Serum Creatinine/Cystatin C Ratio as a Predictor of In-hospital Mortality in Patients Hospitalized with Acute Exacerbation of Chronic Obstructive Pulmonary Disease

Aged, 80 and over Hospitalization Pulmonary Disease, Chronic Obstructive 03 medical and health sciences 0302 clinical medicine Creatinine Disease Progression COPD Humans Hospital Mortality Cystatin C Retrospective Studies 3. Good health
DOI: 10.1007/s00408-022-00568-5 Publication Date: 2022-09-15T01:02:33Z
ABSTRACT
Abstract Purpose Low serum creatinine/cystatin C ratio (CCR) is associated with unfavorable characteristics in patients with chronic obstructive pulmonary disease (COPD); however, the relationship between CCR and in-hospital mortality of patients with acute exacerbation of COPD (AECOPD) is unexplored. Our objective was to assess the value of CCR for predicting in-hospital mortality of patients hospitalized with AECOPD. Methods Patients with AECOPD (n = 597) were retrospectively enrolled. Patient’s clinical characteristics and laboratory tests, including serum cystatin C and creatinine, were reviewed. The prediction value of CCR was evaluated using area under the receiver operating characteristic curve (AUC) values.
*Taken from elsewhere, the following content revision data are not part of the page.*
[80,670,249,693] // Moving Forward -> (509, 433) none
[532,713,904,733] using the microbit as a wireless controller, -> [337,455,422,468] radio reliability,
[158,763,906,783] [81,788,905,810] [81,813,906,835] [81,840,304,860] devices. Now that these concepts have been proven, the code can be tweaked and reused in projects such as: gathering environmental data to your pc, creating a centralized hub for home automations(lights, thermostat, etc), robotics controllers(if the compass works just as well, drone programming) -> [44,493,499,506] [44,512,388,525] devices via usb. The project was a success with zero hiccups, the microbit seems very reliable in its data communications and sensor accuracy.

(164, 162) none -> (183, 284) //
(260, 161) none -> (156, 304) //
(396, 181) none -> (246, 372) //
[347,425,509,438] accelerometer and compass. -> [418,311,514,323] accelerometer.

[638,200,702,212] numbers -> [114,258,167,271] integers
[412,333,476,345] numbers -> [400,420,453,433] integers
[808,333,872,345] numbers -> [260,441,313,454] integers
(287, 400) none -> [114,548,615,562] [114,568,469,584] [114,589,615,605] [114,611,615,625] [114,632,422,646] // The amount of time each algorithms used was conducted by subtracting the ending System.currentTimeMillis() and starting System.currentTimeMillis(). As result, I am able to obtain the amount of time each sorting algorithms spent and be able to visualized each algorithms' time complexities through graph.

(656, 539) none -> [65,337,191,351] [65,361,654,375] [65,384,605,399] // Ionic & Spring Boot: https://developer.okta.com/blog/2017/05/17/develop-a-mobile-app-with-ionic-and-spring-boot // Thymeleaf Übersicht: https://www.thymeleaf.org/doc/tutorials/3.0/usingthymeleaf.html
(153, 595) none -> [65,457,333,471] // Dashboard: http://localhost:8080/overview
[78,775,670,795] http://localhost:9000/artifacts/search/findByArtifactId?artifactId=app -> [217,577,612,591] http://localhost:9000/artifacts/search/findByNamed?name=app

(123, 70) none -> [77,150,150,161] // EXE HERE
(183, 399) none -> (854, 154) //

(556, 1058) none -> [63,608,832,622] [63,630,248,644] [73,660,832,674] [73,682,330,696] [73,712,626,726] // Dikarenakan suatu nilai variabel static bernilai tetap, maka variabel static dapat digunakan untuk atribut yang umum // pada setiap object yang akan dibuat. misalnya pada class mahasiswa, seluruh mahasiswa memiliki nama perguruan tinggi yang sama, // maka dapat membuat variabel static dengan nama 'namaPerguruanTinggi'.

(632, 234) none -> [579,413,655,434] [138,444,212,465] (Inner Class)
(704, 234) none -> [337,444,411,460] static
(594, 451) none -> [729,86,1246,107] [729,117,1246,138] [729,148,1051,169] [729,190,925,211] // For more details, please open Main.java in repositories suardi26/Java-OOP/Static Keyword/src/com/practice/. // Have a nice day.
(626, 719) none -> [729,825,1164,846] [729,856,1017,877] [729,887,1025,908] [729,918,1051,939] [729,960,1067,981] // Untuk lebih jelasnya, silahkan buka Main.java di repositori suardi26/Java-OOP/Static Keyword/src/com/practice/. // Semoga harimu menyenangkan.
Factors potentially impacting in-hospital mortality were investigated using univariate and multivariate logistic regression analyses. Results Mortality rate during hospitalization was 10.05%. CCR was lower in non-surviving vs. survived patients (41.67 vs. 61.52, P < 0.001). AUC value for CCR for in-hospital mortality prediction was 0.79 [95% confidence interval (CI) 0.73–0.85]. On multivariate logistic regression analysis, in-hospital mortality was strongly associated with CCR < 52.27 [odds ratio (OR) 6.23, 95% CI (3.00–12.92), P < 0.001], age ≥ 81 years [OR 2.97, 95% CI (1.20–7.37), P = 0.019], oxygenation index < 300 [OR 3.28, 95% CI (1.27–8.44), P = 0.014], CRP > 8 mg/L [OR 1.84, 95% CI (1.15–2.95), P = 0.012], and D-dimer > 500 ng/L [OR 5.19, 95% CI (1.51–17.79), P = 0.009]. Conclusions CCR was significantly lower, and is a potential prognostic indicator, in patients with AECOPD who died during hospitalization.